- [What you should do] Among the entries below, only the lines starting at the one with "2000-04-01: 25000 -> none" and ending at the one with "2001-07-25: none -> 4795.9", both included, are to be printed exactly.

- [Source material]
------------------------------------

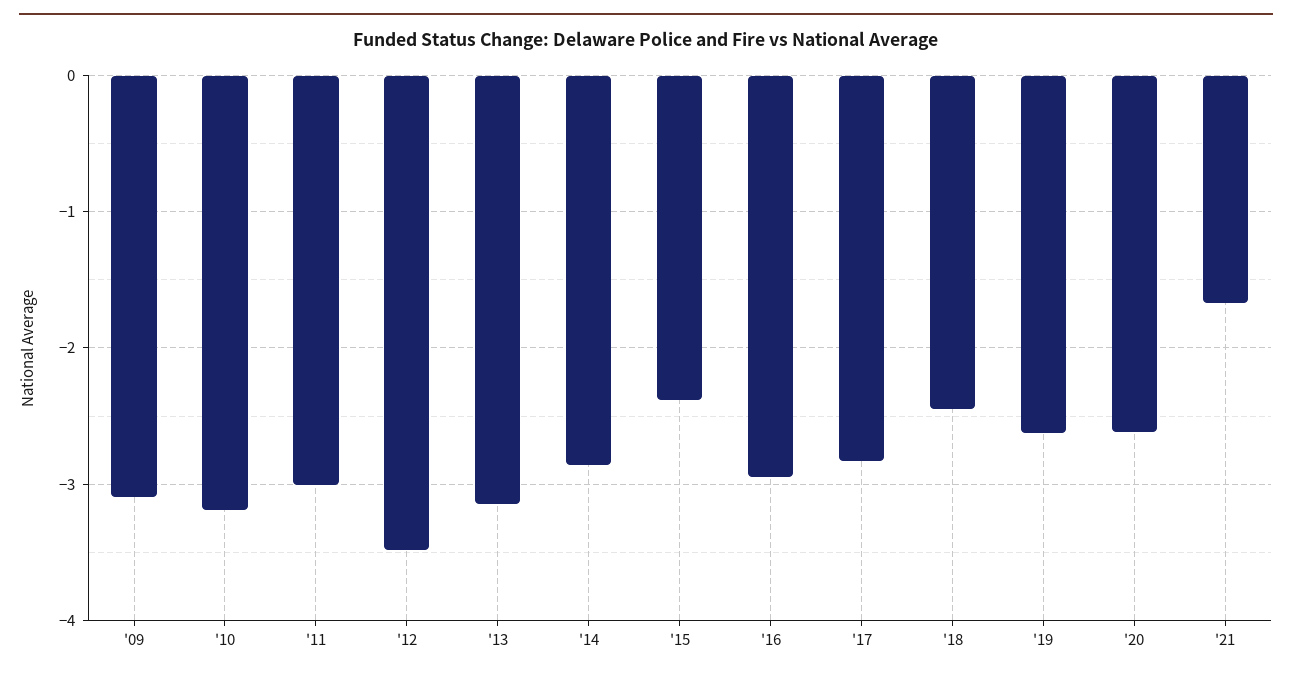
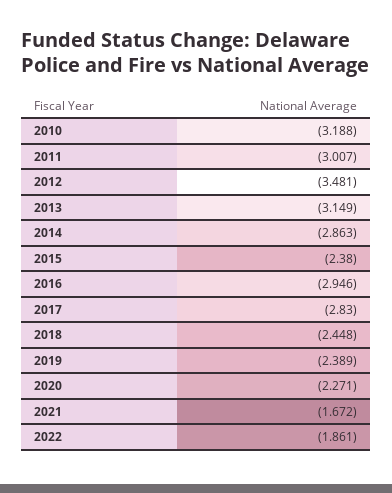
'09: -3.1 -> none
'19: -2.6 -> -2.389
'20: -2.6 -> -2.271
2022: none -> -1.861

------------------------------------

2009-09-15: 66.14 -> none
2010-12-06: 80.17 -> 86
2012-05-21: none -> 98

------------------------------------

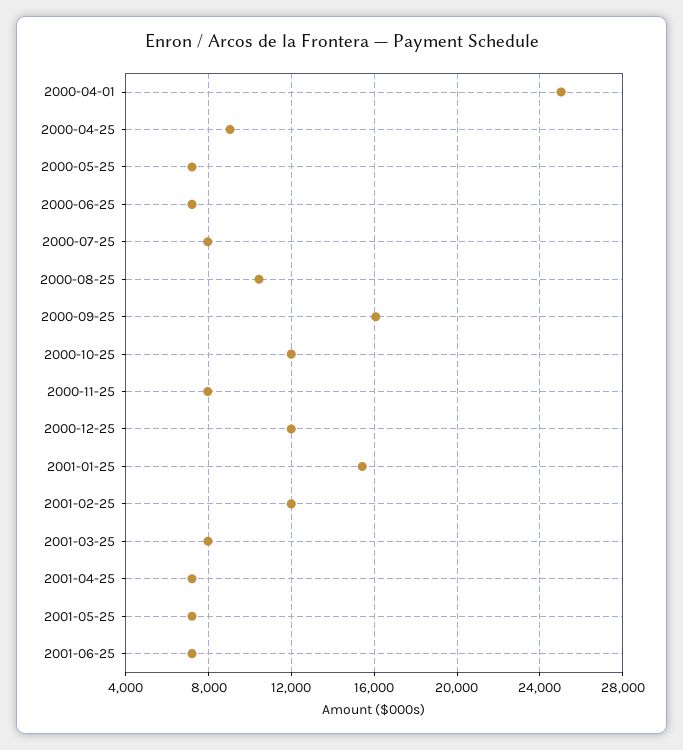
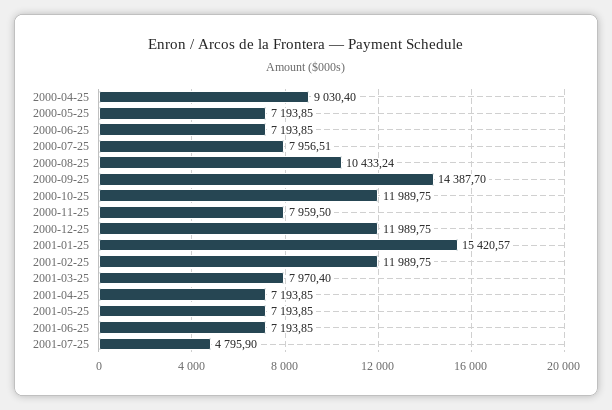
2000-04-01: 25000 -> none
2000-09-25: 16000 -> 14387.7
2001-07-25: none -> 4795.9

------------------------------------

- [Answer space]
2000-04-01: 25000 -> none
2000-09-25: 16000 -> 14387.7
2001-07-25: none -> 4795.9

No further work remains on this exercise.